When you write out the listing below, keep each word exactly as it stands and drop the pictures.
### EXTRACTED RECORDS ###
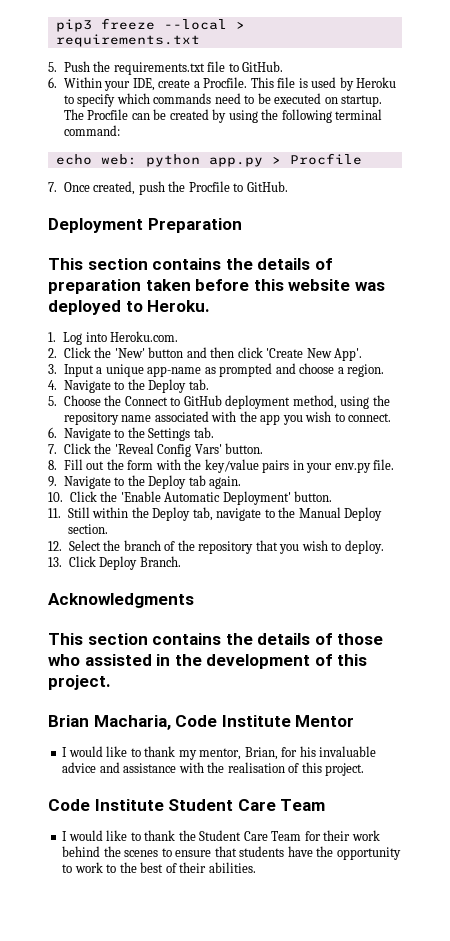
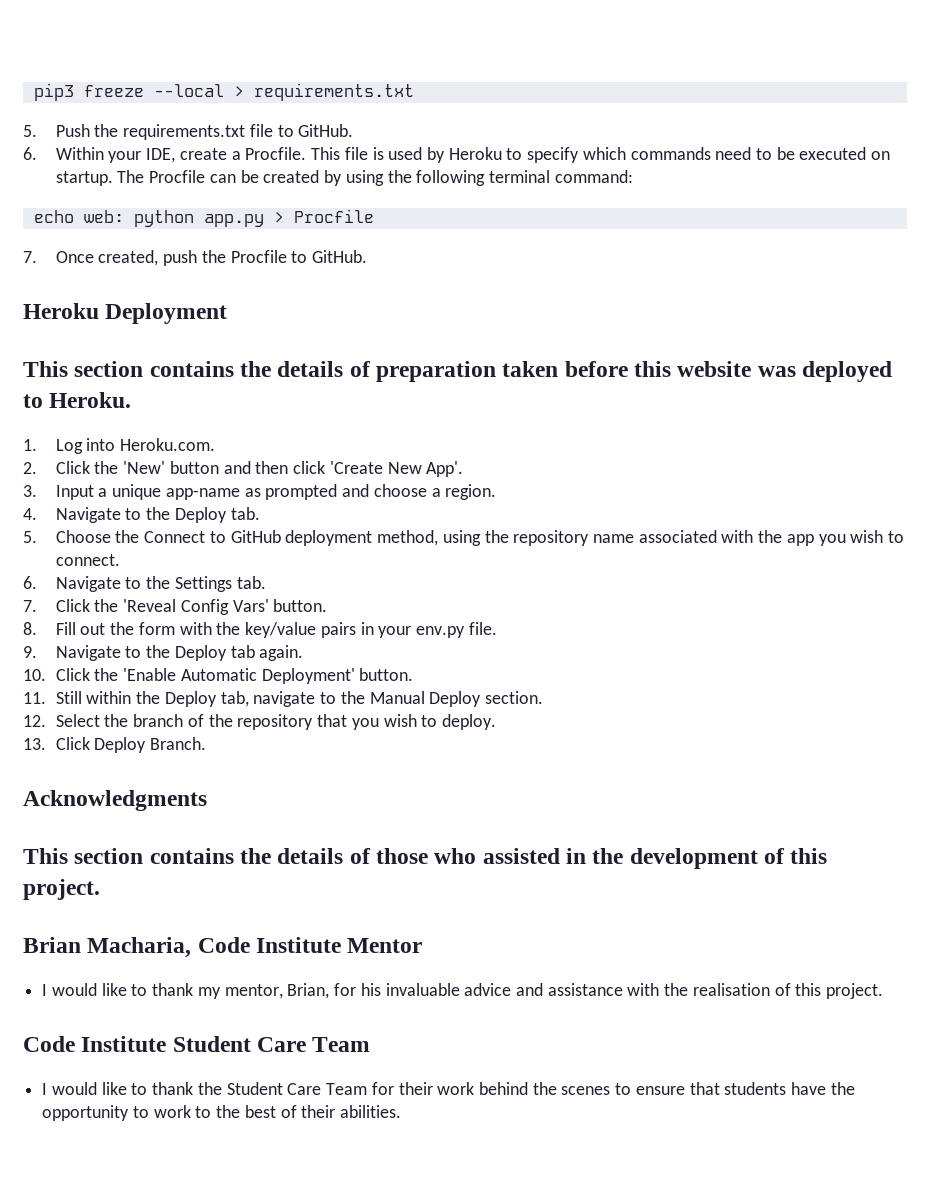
- Deployment Preparation
+ Heroku Deployment

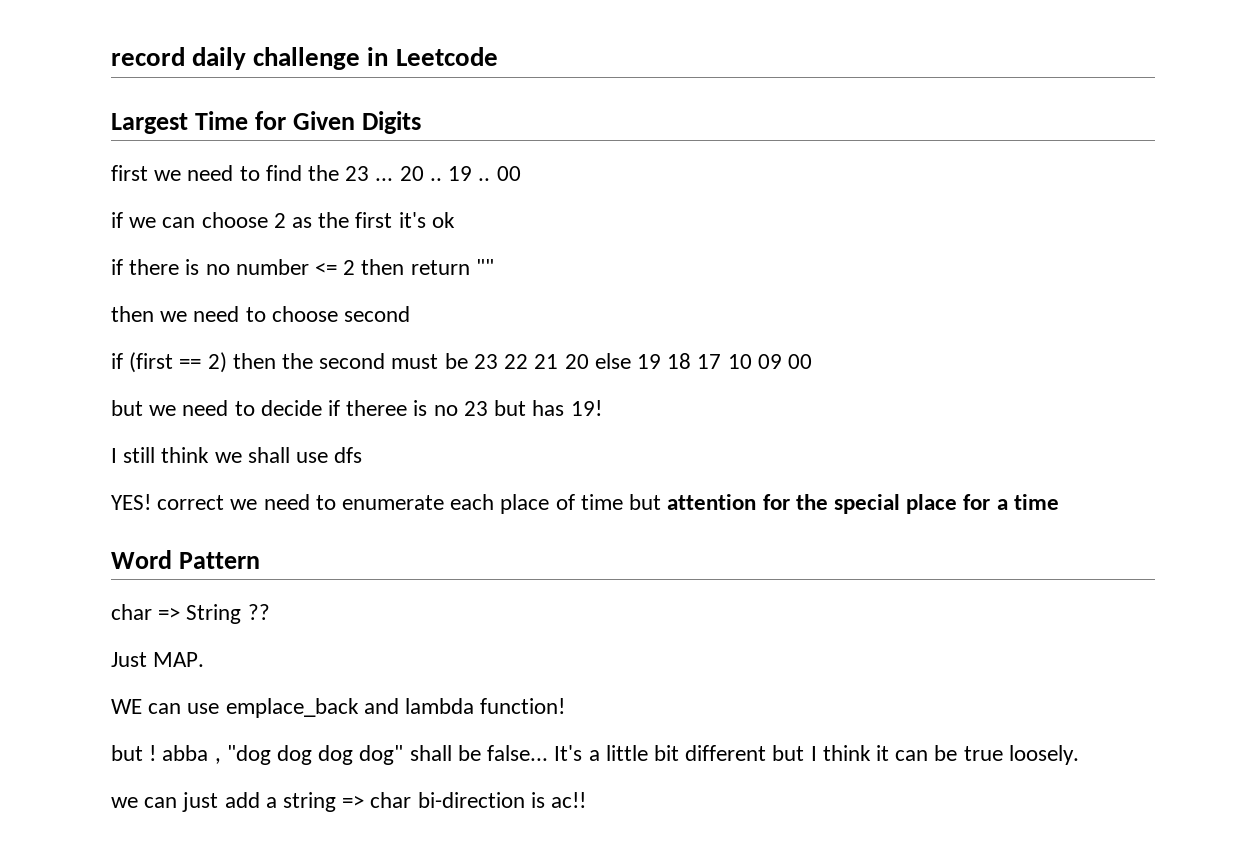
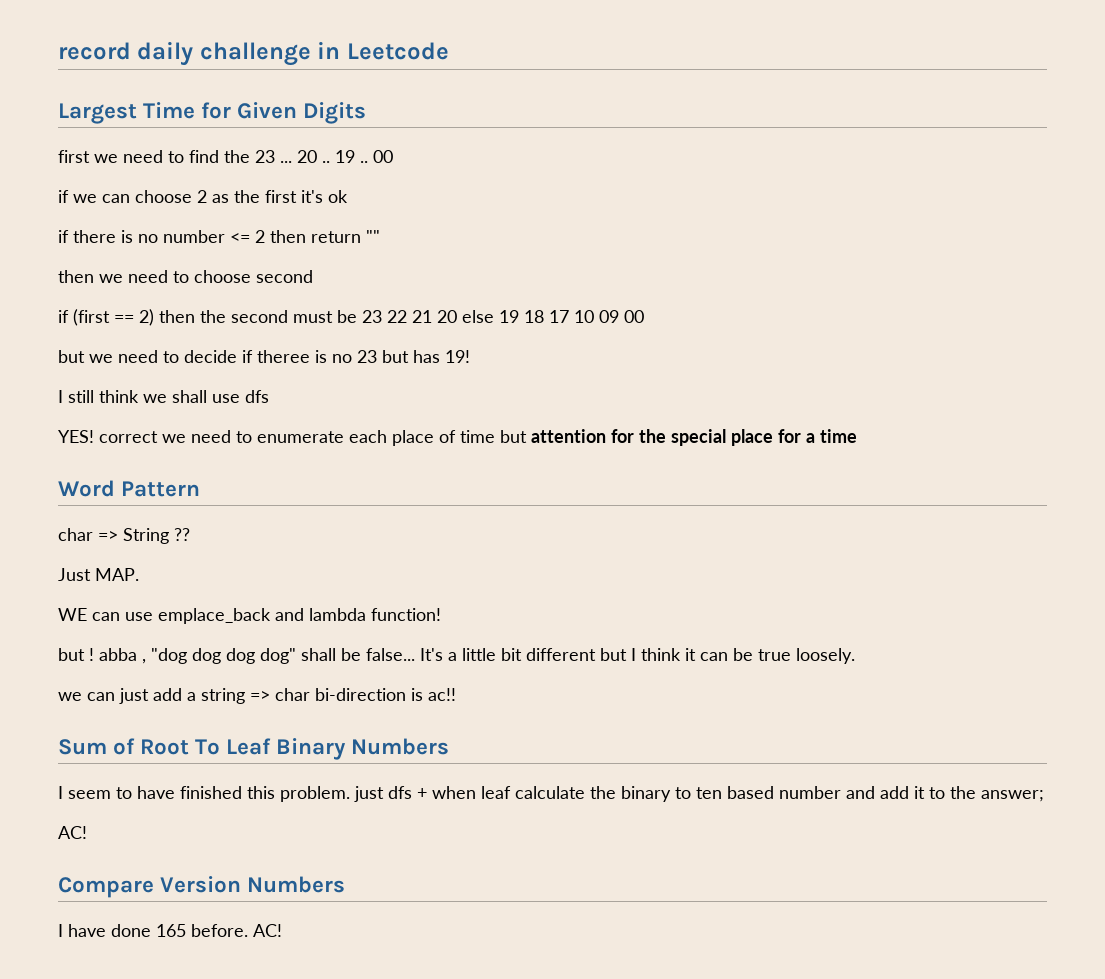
+ Sum of Root To Leaf Binary Numbers
+ I seem to have finished this problem. just dfs + when leaf calculate the binary to ten based number and add it to the answer;
+ AC!
+ Compare Version Numbers
+ I have done 165 before. AC!

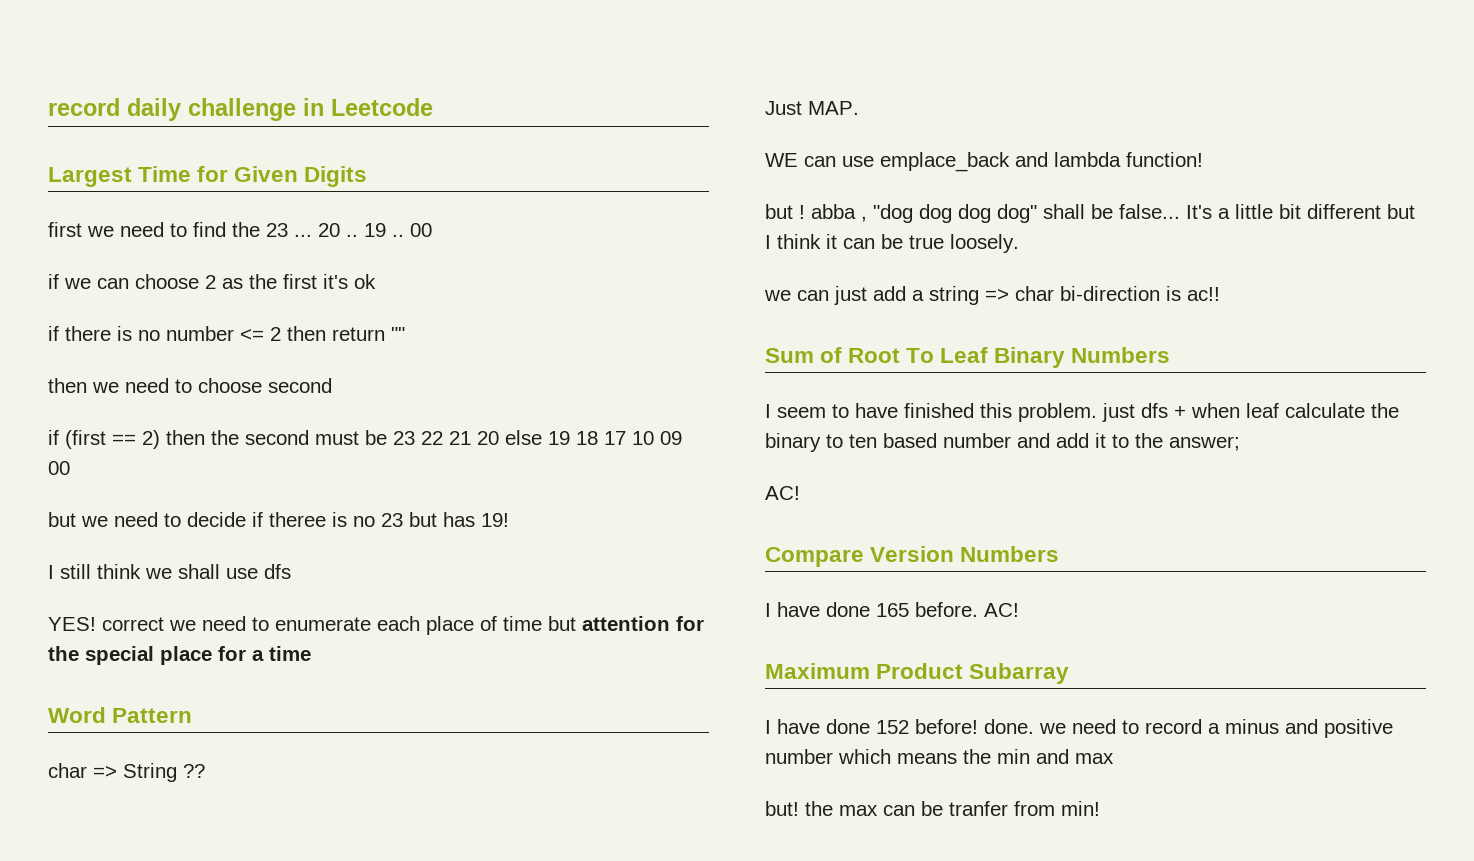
+ Maximum Product Subarray
+ I have done 152 before! done. we need to record a minus and positive number which means the min and max
+ but! the max can be tranfer from min!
###
OUTPUT:
- Deployment Preparation
+ Heroku Deployment

+ Sum of Root To Leaf Binary Numbers
+ I seem to have finished this problem. just dfs + when leaf calculate the binary to ten based number and add it to the answer;
+ AC!
+ Compare Version Numbers
+ I have done 165 before. AC!

+ Maximum Product Subarray
+ I have done 152 before! done. we need to record a minus and positive number which means the min and max
+ but! the max can be tranfer from min!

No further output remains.